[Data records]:
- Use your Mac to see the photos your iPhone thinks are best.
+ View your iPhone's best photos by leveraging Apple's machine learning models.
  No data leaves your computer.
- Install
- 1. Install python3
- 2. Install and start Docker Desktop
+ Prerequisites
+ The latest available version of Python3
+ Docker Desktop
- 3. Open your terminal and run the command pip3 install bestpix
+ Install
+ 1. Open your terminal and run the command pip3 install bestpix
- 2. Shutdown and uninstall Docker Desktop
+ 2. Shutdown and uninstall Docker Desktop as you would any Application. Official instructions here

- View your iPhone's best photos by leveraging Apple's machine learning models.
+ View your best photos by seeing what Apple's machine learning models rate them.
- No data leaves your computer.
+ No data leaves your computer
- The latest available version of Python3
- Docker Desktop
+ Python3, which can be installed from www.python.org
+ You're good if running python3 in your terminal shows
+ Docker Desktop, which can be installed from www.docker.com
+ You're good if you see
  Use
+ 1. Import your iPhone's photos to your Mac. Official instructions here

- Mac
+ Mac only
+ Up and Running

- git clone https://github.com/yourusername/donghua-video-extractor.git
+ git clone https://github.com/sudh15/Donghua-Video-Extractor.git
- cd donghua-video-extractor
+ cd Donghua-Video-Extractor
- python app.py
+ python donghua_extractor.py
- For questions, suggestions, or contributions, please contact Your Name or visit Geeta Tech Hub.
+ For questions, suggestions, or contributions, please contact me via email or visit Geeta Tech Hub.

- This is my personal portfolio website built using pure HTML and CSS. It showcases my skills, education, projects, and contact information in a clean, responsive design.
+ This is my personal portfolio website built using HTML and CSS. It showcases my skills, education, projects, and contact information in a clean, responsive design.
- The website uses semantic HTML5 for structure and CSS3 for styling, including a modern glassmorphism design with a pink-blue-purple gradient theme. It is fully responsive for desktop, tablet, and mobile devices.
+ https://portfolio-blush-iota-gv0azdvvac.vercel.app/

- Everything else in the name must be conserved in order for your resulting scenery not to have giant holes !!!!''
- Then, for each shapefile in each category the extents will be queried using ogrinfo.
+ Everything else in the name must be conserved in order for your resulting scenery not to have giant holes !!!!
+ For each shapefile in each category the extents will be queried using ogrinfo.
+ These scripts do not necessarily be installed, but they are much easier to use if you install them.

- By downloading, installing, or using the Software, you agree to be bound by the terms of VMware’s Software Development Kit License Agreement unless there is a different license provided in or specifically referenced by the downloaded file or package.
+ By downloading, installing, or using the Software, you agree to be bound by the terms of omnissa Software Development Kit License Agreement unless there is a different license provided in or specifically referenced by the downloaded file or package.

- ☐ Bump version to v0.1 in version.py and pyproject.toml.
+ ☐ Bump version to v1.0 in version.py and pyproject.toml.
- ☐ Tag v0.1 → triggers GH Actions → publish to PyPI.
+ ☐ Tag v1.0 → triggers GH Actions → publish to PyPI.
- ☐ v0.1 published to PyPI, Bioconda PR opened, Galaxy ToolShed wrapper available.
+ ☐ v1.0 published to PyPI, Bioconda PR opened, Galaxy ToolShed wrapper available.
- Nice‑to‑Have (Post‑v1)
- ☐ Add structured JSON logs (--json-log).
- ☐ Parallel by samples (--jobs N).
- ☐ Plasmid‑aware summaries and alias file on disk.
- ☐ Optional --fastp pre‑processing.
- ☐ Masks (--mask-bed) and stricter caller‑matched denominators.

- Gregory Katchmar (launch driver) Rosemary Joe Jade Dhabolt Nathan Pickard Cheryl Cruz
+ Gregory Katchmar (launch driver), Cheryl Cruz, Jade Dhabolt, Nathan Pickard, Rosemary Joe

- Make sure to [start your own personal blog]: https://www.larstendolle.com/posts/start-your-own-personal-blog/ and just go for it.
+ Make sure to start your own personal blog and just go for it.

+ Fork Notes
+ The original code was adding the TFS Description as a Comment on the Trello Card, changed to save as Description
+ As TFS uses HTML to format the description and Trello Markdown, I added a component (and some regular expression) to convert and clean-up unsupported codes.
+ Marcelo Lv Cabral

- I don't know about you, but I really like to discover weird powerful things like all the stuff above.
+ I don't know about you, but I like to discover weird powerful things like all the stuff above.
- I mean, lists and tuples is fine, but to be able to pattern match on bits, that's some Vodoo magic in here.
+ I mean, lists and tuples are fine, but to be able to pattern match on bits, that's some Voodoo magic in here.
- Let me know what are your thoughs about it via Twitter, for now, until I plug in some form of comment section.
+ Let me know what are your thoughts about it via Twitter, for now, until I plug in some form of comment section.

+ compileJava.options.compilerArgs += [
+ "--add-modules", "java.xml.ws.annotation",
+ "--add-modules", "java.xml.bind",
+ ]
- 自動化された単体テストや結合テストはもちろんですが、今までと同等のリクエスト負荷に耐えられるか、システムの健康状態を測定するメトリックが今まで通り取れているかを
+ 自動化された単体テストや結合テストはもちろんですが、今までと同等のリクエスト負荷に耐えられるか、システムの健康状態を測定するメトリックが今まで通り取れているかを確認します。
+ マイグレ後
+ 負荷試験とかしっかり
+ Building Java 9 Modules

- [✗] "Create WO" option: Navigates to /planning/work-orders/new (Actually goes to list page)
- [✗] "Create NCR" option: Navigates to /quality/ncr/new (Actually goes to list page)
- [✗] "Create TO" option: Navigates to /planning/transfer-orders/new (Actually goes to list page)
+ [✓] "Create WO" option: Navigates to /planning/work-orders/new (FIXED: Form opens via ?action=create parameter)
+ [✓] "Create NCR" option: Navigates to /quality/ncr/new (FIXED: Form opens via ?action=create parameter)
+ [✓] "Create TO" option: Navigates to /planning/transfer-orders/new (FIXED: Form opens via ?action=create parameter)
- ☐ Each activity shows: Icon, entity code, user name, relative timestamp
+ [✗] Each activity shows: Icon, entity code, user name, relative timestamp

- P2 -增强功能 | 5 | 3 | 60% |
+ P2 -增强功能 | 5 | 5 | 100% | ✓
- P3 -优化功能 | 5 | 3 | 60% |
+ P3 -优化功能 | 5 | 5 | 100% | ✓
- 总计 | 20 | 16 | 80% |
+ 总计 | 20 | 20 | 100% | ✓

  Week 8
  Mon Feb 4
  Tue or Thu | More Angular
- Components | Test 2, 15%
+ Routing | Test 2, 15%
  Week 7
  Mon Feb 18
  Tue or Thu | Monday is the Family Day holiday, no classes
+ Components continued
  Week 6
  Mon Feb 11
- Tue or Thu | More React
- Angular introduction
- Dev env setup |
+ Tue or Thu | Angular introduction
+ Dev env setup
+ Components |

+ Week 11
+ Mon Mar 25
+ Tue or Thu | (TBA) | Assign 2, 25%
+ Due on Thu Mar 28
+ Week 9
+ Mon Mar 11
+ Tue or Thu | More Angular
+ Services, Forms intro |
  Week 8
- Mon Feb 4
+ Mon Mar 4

[To do]: Write out every line of the records exactly.

[Result below]:
- Use your Mac to see the photos your iPhone thinks are best.
+ View your iPhone's best photos by leveraging Apple's machine learning models.
  No data leaves your computer.
- Install
- 1. Install python3
- 2. Install and start Docker Desktop
+ Prerequisites
+ The latest available version of Python3
+ Docker Desktop
- 3. Open your terminal and run the command pip3 install bestpix
+ Install
+ 1. Open your terminal and run the command pip3 install bestpix
- 2. Shutdown and uninstall Docker Desktop
+ 2. Shutdown and uninstall Docker Desktop as you would any Application. Official instructions here

- View your iPhone's best photos by leveraging Apple's machine learning models.
+ View your best photos by seeing what Apple's machine learning models rate them.
- No data leaves your computer.
+ No data leaves your computer
- The latest available version of Python3
- Docker Desktop
+ Python3, which can be installed from www.python.org
+ You're good if running python3 in your terminal shows
+ Docker Desktop, which can be installed from www.docker.com
+ You're good if you see
  Use
+ 1. Import your iPhone's photos to your Mac. Official instructions here

- Mac
+ Mac only
+ Up and Running

- git clone https://github.com/yourusername/donghua-video-extractor.git
+ git clone https://github.com/sudh15/Donghua-Video-Extractor.git
- cd donghua-video-extractor
+ cd Donghua-Video-Extractor
- python app.py
+ python donghua_extractor.py
- For questions, suggestions, or contributions, please contact Your Name or visit Geeta Tech Hub.
+ For questions, suggestions, or contributions, please contact me via email or visit Geeta Tech Hub.

- This is my personal portfolio website built using pure HTML and CSS. It showcases my skills, education, projects, and contact information in a clean, responsive design.
+ This is my personal portfolio website built using HTML and CSS. It showcases my skills, education, projects, and contact information in a clean, responsive design.
- The website uses semantic HTML5 for structure and CSS3 for styling, including a modern glassmorphism design with a pink-blue-purple gradient theme. It is fully responsive for desktop, tablet, and mobile devices.
+ https://portfolio-blush-iota-gv0azdvvac.vercel.app/

- Everything else in the name must be conserved in order for your resulting scenery not to have giant holes !!!!''
- Then, for each shapefile in each category the extents will be queried using ogrinfo.
+ Everything else in the name must be conserved in order for your resulting scenery not to have giant holes !!!!
+ For each shapefile in each category the extents will be queried using ogrinfo.
+ These scripts do not necessarily be installed, but they are much easier to use if you install them.

- By downloading, installing, or using the Software, you agree to be bound by the terms of VMware’s Software Development Kit License Agreement unless there is a different license provided in or specifically referenced by the downloaded file or package.
+ By downloading, installing, or using the Software, you agree to be bound by the terms of omnissa Software Development Kit License Agreement unless there is a different license provided in or specifically referenced by the downloaded file or package.

- ☐ Bump version to v0.1 in version.py and pyproject.toml.
+ ☐ Bump version to v1.0 in version.py and pyproject.toml.
- ☐ Tag v0.1 → triggers GH Actions → publish to PyPI.
+ ☐ Tag v1.0 → triggers GH Actions → publish to PyPI.
- ☐ v0.1 published to PyPI, Bioconda PR opened, Galaxy ToolShed wrapper available.
+ ☐ v1.0 published to PyPI, Bioconda PR opened, Galaxy ToolShed wrapper available.
- Nice‑to‑Have (Post‑v1)
- ☐ Add structured JSON logs (--json-log).
- ☐ Parallel by samples (--jobs N).
- ☐ Plasmid‑aware summaries and alias file on disk.
- ☐ Optional --fastp pre‑processing.
- ☐ Masks (--mask-bed) and stricter caller‑matched denominators.

- Gregory Katchmar (launch driver) Rosemary Joe Jade Dhabolt Nathan Pickard Cheryl Cruz
+ Gregory Katchmar (launch driver), Cheryl Cruz, Jade Dhabolt, Nathan Pickard, Rosemary Joe

- Make sure to [start your own personal blog]: https://www.larstendolle.com/posts/start-your-own-personal-blog/ and just go for it.
+ Make sure to start your own personal blog and just go for it.

+ Fork Notes
+ The original code was adding the TFS Description as a Comment on the Trello Card, changed to save as Description
+ As TFS uses HTML to format the description and Trello Markdown, I added a component (and some regular expression) to convert and clean-up unsupported codes.
+ Marcelo Lv Cabral

- I don't know about you, but I really like to discover weird powerful things like all the stuff above.
+ I don't know about you, but I like to discover weird powerful things like all the stuff above.
- I mean, lists and tuples is fine, but to be able to pattern match on bits, that's some Vodoo magic in here.
+ I mean, lists and tuples are fine, but to be able to pattern match on bits, that's some Voodoo magic in here.
- Let me know what are your thoughs about it via Twitter, for now, until I plug in some form of comment section.
+ Let me know what are your thoughts about it via Twitter, for now, until I plug in some form of comment section.

+ compileJava.options.compilerArgs += [
+ "--add-modules", "java.xml.ws.annotation",
+ "--add-modules", "java.xml.bind",
+ ]
- 自動化された単体テストや結合テストはもちろんですが、今までと同等のリクエスト負荷に耐えられるか、システムの健康状態を測定するメトリックが今まで通り取れているかを
+ 自動化された単体テストや結合テストはもちろんですが、今までと同等のリクエスト負荷に耐えられるか、システムの健康状態を測定するメトリックが今まで通り取れているかを確認します。
+ マイグレ後
+ 負荷試験とかしっかり
+ Building Java 9 Modules

- [✗] "Create WO" option: Navigates to /planning/work-orders/new (Actually goes to list page)
- [✗] "Create NCR" option: Navigates to /quality/ncr/new (Actually goes to list page)
- [✗] "Create TO" option: Navigates to /planning/transfer-orders/new (Actually goes to list page)
+ [✓] "Create WO" option: Navigates to /planning/work-orders/new (FIXED: Form opens via ?action=create parameter)
+ [✓] "Create NCR" option: Navigates to /quality/ncr/new (FIXED: Form opens via ?action=create parameter)
+ [✓] "Create TO" option: Navigates to /planning/transfer-orders/new (FIXED: Form opens via ?action=create parameter)
- ☐ Each activity shows: Icon, entity code, user name, relative timestamp
+ [✗] Each activity shows: Icon, entity code, user name, relative timestamp

- P2 -增强功能 | 5 | 3 | 60% |
+ P2 -增强功能 | 5 | 5 | 100% | ✓
- P3 -优化功能 | 5 | 3 | 60% |
+ P3 -优化功能 | 5 | 5 | 100% | ✓
- 总计 | 20 | 16 | 80% |
+ 总计 | 20 | 20 | 100% | ✓

  Week 8
  Mon Feb 4
  Tue or Thu | More Angular
- Components | Test 2, 15%
+ Routing | Test 2, 15%
  Week 7
  Mon Feb 18
  Tue or Thu | Monday is the Family Day holiday, no classes
+ Components continued
  Week 6
  Mon Feb 11
- Tue or Thu | More React
- Angular introduction
- Dev env setup |
+ Tue or Thu | Angular introduction
+ Dev env setup
+ Components |

+ Week 11
+ Mon Mar 25
+ Tue or Thu | (TBA) | Assign 2, 25%
+ Due on Thu Mar 28
+ Week 9
+ Mon Mar 11
+ Tue or Thu | More Angular
+ Services, Forms intro |
  Week 8
- Mon Feb 4
+ Mon Mar 4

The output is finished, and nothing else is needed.